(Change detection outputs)
»»
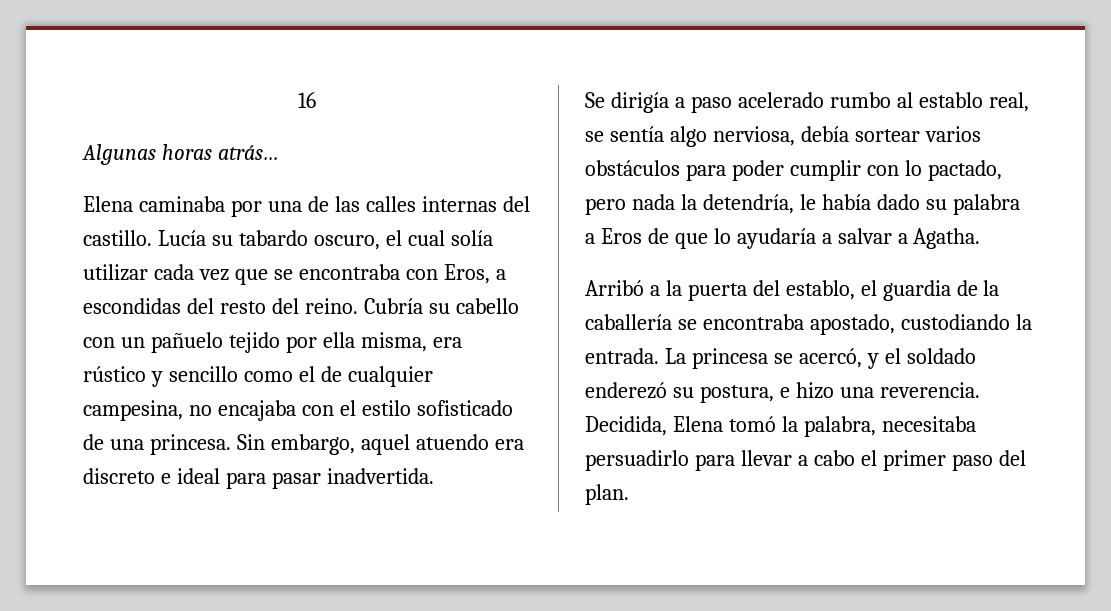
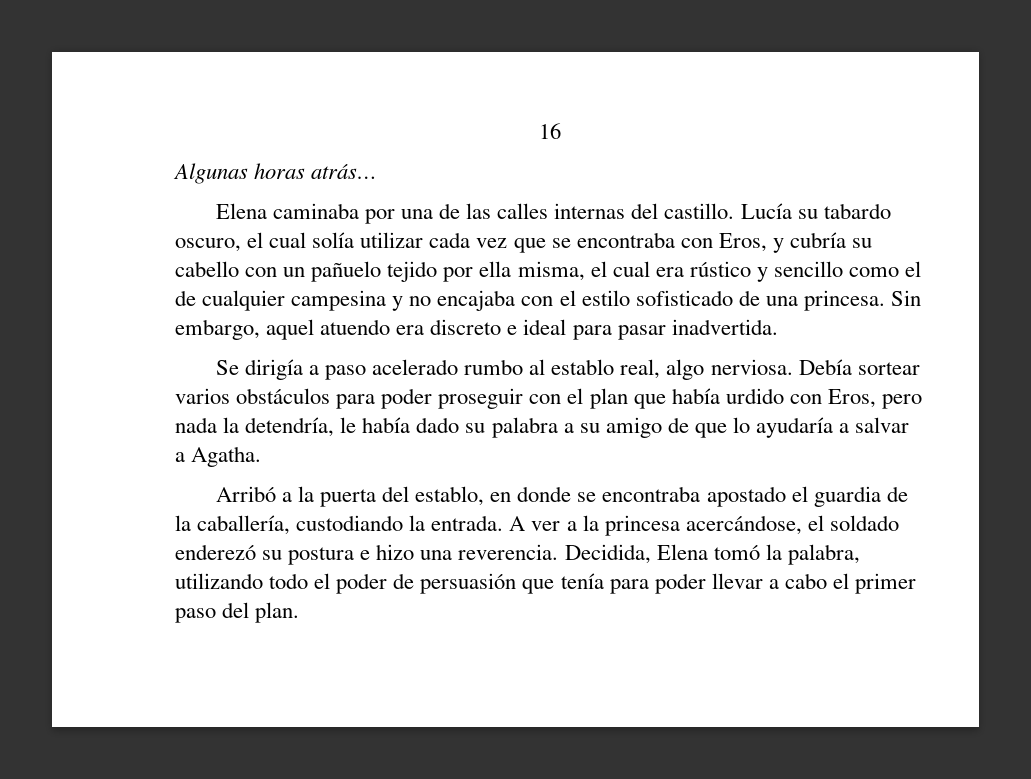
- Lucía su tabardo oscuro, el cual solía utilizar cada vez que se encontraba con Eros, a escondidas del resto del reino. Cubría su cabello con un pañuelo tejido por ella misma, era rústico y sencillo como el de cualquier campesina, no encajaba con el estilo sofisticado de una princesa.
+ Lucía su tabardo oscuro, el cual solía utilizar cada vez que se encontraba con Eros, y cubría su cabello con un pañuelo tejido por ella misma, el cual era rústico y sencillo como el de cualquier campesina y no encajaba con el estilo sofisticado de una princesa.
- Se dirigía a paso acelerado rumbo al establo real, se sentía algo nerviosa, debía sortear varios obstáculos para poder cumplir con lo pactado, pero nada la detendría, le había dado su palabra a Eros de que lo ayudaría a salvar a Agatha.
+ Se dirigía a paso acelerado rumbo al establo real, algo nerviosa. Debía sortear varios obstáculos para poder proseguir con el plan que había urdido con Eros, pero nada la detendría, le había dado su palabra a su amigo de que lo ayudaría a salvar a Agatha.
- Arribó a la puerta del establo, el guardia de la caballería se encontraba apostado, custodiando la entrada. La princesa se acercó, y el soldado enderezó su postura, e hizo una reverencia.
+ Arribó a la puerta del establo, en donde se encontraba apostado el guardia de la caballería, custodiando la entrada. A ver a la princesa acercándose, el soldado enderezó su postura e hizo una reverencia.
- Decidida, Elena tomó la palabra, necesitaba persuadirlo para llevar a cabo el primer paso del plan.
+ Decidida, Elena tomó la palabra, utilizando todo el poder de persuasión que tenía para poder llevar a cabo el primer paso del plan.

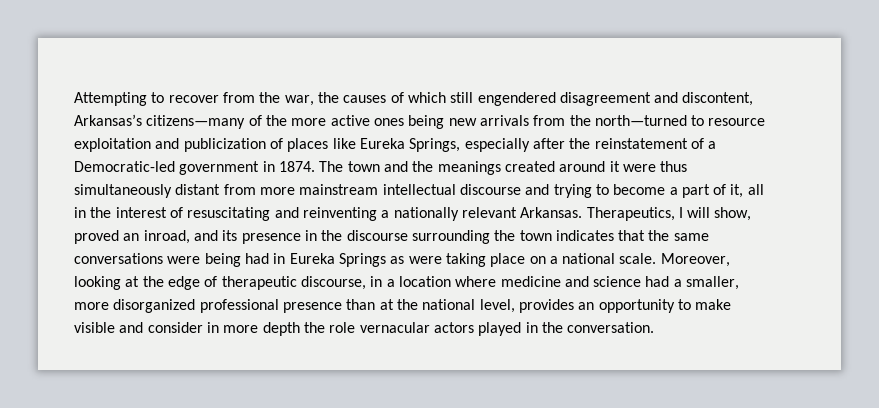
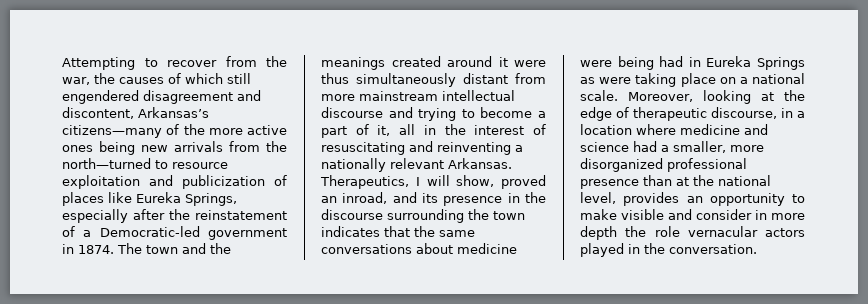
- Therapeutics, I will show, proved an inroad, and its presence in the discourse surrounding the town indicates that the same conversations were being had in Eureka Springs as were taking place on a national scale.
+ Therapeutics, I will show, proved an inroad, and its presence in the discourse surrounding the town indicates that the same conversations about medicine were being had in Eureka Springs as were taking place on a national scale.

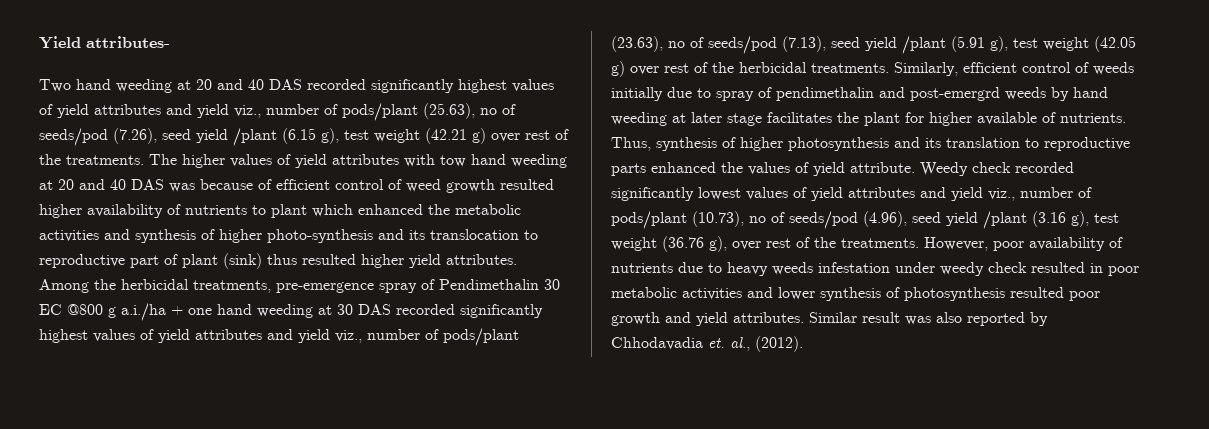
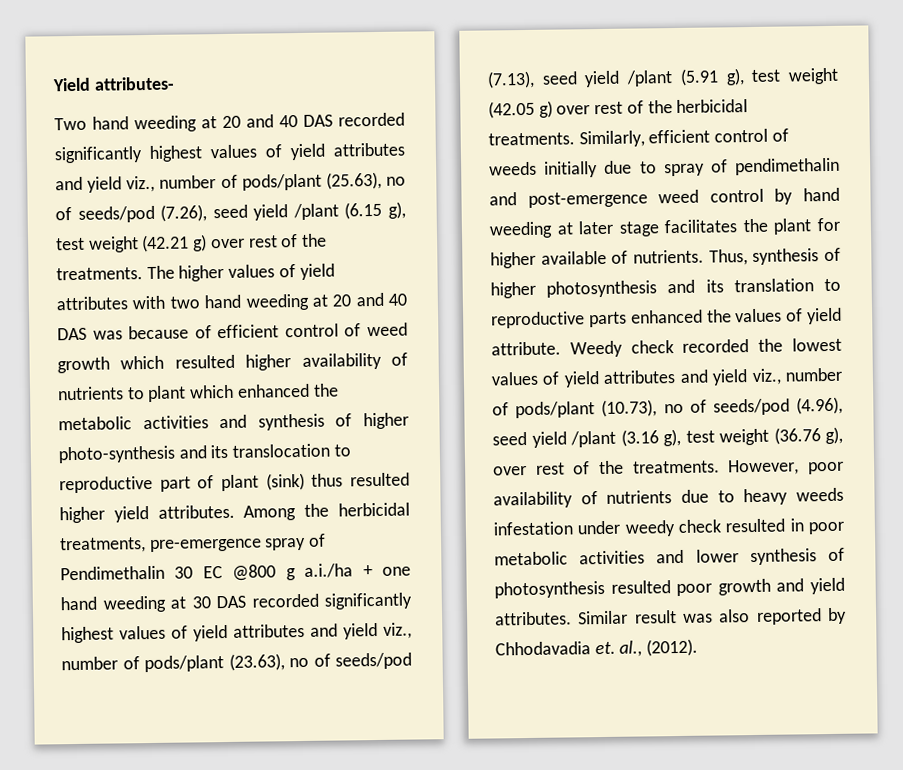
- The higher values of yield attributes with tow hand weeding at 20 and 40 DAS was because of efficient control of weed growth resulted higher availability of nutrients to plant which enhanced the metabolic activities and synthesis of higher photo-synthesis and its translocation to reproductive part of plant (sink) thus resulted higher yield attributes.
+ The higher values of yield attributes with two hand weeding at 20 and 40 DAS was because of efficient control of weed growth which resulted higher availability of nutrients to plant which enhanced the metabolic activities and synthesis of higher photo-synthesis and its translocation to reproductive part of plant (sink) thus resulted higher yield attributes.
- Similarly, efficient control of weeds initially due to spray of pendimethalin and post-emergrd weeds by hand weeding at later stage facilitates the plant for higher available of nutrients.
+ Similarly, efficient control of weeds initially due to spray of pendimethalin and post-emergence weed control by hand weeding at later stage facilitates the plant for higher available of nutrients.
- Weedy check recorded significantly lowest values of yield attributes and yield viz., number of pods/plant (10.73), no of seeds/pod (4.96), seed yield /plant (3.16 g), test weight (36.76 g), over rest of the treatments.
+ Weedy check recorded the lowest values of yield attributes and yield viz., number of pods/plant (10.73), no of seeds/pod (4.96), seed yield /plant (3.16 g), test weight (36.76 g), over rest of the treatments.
««
Task prompt >> State how many lines in the entries hold "that". Nothing should come before or after the number.

Task solution >> 2